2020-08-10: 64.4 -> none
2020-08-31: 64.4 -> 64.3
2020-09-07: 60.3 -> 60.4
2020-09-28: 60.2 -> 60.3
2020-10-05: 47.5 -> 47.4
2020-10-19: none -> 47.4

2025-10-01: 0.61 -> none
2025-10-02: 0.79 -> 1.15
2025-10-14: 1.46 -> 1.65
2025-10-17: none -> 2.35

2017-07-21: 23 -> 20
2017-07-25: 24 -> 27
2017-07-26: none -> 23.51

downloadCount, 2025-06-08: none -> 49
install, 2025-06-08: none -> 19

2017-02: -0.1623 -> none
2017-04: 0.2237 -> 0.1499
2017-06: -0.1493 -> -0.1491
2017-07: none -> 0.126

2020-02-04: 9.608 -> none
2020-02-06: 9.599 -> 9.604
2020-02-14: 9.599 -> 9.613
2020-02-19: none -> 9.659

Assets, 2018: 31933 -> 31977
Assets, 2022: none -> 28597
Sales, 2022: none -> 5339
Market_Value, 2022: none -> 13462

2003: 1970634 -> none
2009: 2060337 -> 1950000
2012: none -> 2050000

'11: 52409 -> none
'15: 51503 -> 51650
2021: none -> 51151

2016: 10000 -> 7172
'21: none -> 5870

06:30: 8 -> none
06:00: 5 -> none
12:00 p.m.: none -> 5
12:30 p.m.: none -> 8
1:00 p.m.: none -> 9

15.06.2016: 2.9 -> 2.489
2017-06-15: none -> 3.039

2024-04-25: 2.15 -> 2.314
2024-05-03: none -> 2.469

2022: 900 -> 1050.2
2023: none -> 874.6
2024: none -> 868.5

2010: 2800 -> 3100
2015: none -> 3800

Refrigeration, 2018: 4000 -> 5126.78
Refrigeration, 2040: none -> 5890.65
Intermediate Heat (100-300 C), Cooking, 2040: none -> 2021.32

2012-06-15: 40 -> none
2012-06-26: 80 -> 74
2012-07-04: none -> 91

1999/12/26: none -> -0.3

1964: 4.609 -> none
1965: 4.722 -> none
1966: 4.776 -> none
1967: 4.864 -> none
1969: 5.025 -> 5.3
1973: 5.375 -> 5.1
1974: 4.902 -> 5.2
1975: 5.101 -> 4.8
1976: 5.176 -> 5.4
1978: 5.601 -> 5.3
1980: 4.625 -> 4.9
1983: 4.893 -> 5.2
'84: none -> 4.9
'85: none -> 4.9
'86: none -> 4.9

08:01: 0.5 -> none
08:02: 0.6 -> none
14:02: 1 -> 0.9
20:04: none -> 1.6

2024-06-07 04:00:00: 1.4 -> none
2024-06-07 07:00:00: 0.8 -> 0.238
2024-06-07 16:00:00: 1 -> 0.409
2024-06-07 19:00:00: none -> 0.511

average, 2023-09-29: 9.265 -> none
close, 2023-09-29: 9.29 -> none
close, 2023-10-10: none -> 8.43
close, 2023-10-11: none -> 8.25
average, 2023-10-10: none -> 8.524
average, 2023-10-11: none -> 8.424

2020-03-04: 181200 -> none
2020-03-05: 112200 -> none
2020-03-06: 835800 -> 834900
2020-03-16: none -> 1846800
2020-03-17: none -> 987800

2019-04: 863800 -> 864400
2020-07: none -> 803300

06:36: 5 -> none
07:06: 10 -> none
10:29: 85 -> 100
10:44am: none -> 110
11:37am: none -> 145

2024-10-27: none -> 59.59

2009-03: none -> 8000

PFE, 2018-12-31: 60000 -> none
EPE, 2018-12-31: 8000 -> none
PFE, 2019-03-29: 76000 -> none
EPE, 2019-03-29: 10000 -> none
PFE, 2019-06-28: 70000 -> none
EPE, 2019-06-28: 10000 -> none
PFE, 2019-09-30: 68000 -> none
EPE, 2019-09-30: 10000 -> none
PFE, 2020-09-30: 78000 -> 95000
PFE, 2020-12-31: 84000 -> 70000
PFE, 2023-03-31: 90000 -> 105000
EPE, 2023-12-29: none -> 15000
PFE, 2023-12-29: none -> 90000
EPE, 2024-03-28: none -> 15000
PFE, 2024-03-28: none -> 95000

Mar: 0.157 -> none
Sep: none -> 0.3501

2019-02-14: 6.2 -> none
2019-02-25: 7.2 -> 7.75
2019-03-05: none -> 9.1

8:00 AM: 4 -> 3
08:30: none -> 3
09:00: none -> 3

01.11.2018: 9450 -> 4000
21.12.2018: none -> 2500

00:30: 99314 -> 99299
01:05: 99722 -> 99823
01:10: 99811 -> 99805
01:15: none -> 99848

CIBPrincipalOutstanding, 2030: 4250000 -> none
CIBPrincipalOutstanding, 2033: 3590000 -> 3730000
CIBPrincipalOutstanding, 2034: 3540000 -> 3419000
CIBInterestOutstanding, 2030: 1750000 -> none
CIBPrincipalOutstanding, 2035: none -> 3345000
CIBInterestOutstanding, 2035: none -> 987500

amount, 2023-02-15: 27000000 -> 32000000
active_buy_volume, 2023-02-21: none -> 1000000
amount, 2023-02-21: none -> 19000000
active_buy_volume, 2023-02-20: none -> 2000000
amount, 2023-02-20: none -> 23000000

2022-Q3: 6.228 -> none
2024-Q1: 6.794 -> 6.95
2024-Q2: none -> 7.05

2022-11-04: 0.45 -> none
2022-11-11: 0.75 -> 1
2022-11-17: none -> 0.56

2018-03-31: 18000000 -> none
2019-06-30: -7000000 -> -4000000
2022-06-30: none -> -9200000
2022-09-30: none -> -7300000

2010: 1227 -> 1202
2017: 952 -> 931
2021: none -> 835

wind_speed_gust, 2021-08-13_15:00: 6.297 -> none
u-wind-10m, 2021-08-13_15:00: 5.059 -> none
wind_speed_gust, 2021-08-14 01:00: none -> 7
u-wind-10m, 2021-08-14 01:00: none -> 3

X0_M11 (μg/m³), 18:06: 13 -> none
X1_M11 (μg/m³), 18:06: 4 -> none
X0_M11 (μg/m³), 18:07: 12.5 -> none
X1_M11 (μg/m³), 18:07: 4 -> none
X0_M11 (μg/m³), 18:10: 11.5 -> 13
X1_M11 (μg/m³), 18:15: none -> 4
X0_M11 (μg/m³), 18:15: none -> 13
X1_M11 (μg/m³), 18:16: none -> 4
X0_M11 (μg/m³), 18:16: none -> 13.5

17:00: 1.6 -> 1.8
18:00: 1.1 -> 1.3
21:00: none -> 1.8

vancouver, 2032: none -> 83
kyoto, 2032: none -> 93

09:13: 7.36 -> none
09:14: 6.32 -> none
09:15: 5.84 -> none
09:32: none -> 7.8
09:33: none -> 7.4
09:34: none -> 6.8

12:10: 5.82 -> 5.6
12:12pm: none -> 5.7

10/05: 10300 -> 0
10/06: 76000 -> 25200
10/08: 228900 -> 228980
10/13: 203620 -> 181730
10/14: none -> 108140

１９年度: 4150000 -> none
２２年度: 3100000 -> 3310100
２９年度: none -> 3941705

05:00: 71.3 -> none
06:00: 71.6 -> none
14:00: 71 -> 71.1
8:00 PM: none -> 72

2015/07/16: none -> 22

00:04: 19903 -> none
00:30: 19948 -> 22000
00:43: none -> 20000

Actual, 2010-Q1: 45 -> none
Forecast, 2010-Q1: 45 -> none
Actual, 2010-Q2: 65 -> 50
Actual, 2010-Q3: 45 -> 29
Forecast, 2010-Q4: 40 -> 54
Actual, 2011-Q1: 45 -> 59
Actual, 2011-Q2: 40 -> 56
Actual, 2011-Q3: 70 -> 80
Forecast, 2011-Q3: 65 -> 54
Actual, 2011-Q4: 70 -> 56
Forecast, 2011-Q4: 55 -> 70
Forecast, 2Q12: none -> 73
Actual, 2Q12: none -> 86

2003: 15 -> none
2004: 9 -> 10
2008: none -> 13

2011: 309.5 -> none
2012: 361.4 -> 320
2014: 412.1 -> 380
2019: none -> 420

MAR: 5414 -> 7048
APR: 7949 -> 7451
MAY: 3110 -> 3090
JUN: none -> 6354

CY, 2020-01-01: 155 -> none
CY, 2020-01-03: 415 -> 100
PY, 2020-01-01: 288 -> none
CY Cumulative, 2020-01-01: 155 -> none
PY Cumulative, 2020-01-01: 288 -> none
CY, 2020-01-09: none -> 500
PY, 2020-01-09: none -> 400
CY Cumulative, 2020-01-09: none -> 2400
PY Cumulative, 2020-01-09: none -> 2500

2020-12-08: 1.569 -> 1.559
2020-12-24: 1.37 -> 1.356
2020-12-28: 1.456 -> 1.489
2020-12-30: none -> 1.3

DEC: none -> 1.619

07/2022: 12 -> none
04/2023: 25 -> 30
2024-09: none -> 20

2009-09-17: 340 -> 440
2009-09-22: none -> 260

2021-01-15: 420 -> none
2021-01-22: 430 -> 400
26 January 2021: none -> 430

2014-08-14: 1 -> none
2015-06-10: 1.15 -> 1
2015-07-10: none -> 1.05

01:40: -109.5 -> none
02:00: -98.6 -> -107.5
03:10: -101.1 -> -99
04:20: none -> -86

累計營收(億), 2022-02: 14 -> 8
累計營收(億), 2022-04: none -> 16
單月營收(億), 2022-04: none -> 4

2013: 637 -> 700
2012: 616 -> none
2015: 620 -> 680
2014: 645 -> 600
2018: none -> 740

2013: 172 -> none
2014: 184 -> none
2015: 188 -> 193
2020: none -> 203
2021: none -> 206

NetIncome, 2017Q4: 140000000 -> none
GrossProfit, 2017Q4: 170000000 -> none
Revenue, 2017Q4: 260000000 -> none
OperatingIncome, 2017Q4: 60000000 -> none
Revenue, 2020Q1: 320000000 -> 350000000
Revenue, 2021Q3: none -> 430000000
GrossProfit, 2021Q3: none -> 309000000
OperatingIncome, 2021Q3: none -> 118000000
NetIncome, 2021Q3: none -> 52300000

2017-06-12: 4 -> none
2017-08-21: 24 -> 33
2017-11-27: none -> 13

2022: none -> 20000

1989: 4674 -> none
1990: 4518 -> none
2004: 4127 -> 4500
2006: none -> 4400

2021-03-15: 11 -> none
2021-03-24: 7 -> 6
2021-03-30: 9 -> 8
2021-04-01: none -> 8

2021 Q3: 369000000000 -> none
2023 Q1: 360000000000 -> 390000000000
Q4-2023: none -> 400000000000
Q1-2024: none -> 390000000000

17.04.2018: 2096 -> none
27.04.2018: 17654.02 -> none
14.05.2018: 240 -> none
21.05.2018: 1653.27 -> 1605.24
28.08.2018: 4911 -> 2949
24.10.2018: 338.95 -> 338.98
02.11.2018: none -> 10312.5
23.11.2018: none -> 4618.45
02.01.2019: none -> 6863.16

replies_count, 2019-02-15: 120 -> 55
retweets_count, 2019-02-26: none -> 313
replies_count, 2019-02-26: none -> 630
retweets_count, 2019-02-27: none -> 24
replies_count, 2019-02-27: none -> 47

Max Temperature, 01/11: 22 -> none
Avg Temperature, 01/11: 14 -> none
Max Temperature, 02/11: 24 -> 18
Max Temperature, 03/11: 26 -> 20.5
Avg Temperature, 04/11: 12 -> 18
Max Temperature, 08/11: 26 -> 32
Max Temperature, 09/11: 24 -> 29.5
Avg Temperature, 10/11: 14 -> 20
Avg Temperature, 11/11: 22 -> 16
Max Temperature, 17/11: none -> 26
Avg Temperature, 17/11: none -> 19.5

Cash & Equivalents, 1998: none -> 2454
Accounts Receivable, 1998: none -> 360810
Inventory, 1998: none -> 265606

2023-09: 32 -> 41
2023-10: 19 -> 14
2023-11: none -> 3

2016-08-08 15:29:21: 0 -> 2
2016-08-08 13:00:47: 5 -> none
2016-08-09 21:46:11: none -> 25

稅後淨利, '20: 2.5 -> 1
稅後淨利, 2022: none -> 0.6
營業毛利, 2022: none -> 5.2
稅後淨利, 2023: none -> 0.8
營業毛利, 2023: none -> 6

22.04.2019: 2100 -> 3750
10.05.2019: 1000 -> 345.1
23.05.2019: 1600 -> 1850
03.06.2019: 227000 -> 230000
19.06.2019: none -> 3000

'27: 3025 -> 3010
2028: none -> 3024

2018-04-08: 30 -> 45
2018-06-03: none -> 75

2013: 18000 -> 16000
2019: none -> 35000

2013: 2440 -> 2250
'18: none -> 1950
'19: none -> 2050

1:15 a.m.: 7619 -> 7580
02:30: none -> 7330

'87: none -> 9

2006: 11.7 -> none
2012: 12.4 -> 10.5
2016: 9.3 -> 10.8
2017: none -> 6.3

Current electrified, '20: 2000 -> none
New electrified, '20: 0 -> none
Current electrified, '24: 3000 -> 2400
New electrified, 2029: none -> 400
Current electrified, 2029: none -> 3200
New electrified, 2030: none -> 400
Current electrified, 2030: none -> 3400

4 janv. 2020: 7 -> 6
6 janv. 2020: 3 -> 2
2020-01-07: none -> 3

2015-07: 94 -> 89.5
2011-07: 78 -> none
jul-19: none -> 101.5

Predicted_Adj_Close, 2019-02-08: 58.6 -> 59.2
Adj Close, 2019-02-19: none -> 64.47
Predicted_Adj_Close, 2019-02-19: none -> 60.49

Description of the task: Look above for the line holding "amount, 2023-02-15: 27000000 -> 32000000". Print it and every line after it, exactly, through the line holding "Actual, 2010-Q1: 45 -> none".

Task answer:
amount, 2023-02-15: 27000000 -> 32000000
active_buy_volume, 2023-02-21: none -> 1000000
amount, 2023-02-21: none -> 19000000
active_buy_volume, 2023-02-20: none -> 2000000
amount, 2023-02-20: none -> 23000000

2022-Q3: 6.228 -> none
2024-Q1: 6.794 -> 6.95
2024-Q2: none -> 7.05

2022-11-04: 0.45 -> none
2022-11-11: 0.75 -> 1
2022-11-17: none -> 0.56

2018-03-31: 18000000 -> none
2019-06-30: -7000000 -> -4000000
2022-06-30: none -> -9200000
2022-09-30: none -> -7300000

2010: 1227 -> 1202
2017: 952 -> 931
2021: none -> 835

wind_speed_gust, 2021-08-13_15:00: 6.297 -> none
u-wind-10m, 2021-08-13_15:00: 5.059 -> none
wind_speed_gust, 2021-08-14 01:00: none -> 7
u-wind-10m, 2021-08-14 01:00: none -> 3

X0_M11 (μg/m³), 18:06: 13 -> none
X1_M11 (μg/m³), 18:06: 4 -> none
X0_M11 (μg/m³), 18:07: 12.5 -> none
X1_M11 (μg/m³), 18:07: 4 -> none
X0_M11 (μg/m³), 18:10: 11.5 -> 13
X1_M11 (μg/m³), 18:15: none -> 4
X0_M11 (μg/m³), 18:15: none -> 13
X1_M11 (μg/m³), 18:16: none -> 4
X0_M11 (μg/m³), 18:16: none -> 13.5

17:00: 1.6 -> 1.8
18:00: 1.1 -> 1.3
21:00: none -> 1.8

vancouver, 2032: none -> 83
kyoto, 2032: none -> 93

09:13: 7.36 -> none
09:14: 6.32 -> none
09:15: 5.84 -> none
09:32: none -> 7.8
09:33: none -> 7.4
09:34: none -> 6.8

12:10: 5.82 -> 5.6
12:12pm: none -> 5.7

10/05: 10300 -> 0
10/06: 76000 -> 25200
10/08: 228900 -> 228980
10/13: 203620 -> 181730
10/14: none -> 108140

１９年度: 4150000 -> none
２２年度: 3100000 -> 3310100
２９年度: none -> 3941705

05:00: 71.3 -> none
06:00: 71.6 -> none
14:00: 71 -> 71.1
8:00 PM: none -> 72

2015/07/16: none -> 22

00:04: 19903 -> none
00:30: 19948 -> 22000
00:43: none -> 20000

Actual, 2010-Q1: 45 -> none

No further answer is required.